In the settlement of a civil suit, in July 2011 investigators from the U.S. Department of Transportation’s "Pipeline and Hazardous Materials Safety Administration (PHMSA) determined that the 2006 spills were a result of BPXA’s failure to properly inspect and maintain the pipeline to prevent corrosion. PHMSA issued a Corrective Action Order (CAO) to BP XA that addressed the pipeline’s risks and ordered pipeline repair or replacement. The U.S. Environmental Protection Agency had investigated the extent of the oil spills and oversaw BPXA’s cleanup. When BP XA did not fully comply with the terms of the CAO, a complaint was filed in March 2009 alleging violations of the Clean Water Act, the Clean Air Act and the Pipeline Safety Act. In July 2011, the U.S. District Court for the District of Alaska entered a consent decree between the United States and BPXA resolving the government’s claims. Under the consent decree, BPXA paid a $25 million civil penalty, the largest per-barrel penalty at that time for an oil spill, and agreed to take measures to significantly improve inspection and maintenance of its pipeline infrastructure on the North Slope to reduce the threat of additional oil spills.

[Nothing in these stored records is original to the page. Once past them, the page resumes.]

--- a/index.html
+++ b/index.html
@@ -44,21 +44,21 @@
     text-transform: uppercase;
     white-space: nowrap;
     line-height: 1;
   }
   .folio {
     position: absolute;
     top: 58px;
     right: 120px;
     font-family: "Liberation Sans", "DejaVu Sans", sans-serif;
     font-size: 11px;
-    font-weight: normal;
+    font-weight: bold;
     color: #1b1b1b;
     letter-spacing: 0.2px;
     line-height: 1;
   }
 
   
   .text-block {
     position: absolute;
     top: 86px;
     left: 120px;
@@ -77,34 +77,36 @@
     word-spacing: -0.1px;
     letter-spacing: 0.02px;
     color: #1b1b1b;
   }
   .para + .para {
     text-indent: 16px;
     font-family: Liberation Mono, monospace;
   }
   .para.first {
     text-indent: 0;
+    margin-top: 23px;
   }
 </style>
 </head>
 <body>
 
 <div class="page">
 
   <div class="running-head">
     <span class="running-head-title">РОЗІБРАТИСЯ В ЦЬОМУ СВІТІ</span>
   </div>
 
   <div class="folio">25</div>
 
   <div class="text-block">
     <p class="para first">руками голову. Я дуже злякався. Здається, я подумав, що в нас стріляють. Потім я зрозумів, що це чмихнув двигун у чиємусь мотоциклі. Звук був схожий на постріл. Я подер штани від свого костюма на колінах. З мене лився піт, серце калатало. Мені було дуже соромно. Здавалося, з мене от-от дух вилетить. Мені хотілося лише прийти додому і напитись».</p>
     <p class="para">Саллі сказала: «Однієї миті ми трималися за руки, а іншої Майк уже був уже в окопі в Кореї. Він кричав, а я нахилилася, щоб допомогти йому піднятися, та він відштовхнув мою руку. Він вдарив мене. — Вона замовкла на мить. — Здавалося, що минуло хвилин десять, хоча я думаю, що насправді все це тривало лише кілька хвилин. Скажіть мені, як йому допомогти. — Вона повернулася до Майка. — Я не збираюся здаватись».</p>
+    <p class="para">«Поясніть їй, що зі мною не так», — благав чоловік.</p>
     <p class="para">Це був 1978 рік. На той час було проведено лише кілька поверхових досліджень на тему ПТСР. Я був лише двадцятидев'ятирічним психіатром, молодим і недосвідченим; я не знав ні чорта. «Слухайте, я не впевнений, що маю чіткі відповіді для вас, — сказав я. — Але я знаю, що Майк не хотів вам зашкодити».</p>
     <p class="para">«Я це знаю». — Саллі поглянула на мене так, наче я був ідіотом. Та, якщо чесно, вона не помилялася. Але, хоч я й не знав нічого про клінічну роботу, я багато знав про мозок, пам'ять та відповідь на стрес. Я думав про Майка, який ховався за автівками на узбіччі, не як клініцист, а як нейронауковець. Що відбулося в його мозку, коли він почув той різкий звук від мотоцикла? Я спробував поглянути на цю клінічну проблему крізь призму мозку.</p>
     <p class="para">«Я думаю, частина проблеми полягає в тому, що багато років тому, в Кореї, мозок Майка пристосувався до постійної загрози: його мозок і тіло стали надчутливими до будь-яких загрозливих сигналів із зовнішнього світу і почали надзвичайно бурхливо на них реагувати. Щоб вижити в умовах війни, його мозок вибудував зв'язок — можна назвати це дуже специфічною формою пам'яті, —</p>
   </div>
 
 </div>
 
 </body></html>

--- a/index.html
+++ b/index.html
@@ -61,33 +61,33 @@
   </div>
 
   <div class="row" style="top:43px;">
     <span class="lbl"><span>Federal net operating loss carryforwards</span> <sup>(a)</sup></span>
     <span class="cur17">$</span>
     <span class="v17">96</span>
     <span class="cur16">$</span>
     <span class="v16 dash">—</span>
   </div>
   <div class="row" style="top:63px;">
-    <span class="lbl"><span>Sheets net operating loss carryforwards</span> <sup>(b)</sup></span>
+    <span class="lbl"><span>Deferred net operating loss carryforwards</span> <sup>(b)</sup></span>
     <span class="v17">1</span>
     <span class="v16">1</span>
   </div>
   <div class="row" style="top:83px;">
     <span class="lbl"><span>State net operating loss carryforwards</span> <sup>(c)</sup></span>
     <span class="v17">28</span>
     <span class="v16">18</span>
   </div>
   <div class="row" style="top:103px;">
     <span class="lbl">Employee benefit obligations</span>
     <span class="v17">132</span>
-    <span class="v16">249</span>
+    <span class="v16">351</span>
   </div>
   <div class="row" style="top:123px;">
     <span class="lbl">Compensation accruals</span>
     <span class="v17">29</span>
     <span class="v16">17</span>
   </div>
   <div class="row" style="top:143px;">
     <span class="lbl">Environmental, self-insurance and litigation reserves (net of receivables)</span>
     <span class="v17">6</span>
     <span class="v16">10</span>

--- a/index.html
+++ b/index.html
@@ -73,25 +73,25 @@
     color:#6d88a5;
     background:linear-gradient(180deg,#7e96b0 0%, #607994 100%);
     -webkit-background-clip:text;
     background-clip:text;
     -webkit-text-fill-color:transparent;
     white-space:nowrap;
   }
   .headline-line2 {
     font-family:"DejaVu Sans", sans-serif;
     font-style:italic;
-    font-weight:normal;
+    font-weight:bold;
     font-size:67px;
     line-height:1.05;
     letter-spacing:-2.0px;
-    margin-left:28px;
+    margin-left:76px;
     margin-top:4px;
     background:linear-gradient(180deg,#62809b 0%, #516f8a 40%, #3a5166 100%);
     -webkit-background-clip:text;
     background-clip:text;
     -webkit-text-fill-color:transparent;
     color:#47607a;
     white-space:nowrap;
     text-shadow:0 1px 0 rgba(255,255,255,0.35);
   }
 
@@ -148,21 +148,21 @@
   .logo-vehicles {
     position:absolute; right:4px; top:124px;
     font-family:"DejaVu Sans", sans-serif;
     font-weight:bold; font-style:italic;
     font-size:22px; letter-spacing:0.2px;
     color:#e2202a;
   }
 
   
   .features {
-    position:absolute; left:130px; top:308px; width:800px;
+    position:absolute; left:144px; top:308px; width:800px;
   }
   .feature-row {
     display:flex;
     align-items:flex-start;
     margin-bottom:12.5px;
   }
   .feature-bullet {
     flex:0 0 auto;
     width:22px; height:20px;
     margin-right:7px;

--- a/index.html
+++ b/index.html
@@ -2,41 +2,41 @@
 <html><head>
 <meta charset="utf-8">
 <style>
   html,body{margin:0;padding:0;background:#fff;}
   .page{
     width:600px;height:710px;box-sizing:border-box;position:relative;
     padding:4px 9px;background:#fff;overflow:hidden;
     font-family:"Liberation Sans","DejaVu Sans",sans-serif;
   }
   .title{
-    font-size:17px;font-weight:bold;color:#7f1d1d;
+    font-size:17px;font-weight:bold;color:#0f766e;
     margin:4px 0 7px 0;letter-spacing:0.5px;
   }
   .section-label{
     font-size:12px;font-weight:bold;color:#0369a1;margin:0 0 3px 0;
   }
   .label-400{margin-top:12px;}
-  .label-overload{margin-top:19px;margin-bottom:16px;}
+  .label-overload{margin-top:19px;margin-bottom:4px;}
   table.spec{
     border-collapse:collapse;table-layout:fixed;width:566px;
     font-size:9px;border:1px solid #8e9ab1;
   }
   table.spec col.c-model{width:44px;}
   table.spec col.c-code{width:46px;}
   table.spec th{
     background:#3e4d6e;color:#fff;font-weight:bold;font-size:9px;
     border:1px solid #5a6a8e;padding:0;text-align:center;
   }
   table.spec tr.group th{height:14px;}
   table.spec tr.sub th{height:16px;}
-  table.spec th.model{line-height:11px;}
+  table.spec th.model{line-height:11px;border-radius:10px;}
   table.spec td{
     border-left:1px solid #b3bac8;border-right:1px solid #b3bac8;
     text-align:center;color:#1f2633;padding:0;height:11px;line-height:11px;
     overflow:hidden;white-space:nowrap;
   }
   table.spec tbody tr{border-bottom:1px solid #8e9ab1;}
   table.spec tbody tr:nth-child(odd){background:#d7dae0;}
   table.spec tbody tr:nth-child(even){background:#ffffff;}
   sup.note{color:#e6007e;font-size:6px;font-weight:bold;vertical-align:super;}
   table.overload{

In November 2012, it was announced that the U.S. state of Alaska would collect $255 million related to BP Plc's pipeline leaks and a resulting shutdown in 2006. BP's share was $66 million since it would pay the award and then be reimbursed by partners, including Exxon Mobil Corp and ConocoPhillips, based on their proportionate share of ownership. The payment, which was final and not subject to appeal, included a $245 million award for lost state royalties and interest and $10 million which included per-gallon environmental penalties for the spills, fines for natural resource damages and other civil charges to settle civil assessments for the spills. BP argued that no money was owed to the state for lost production, but the arbitration panel concluded that the pipeline problems and associated reservoir complications resulted in lost or deferred production of more than 30 million barrels of oil and natural-gas liquids until the end of the oil field's life.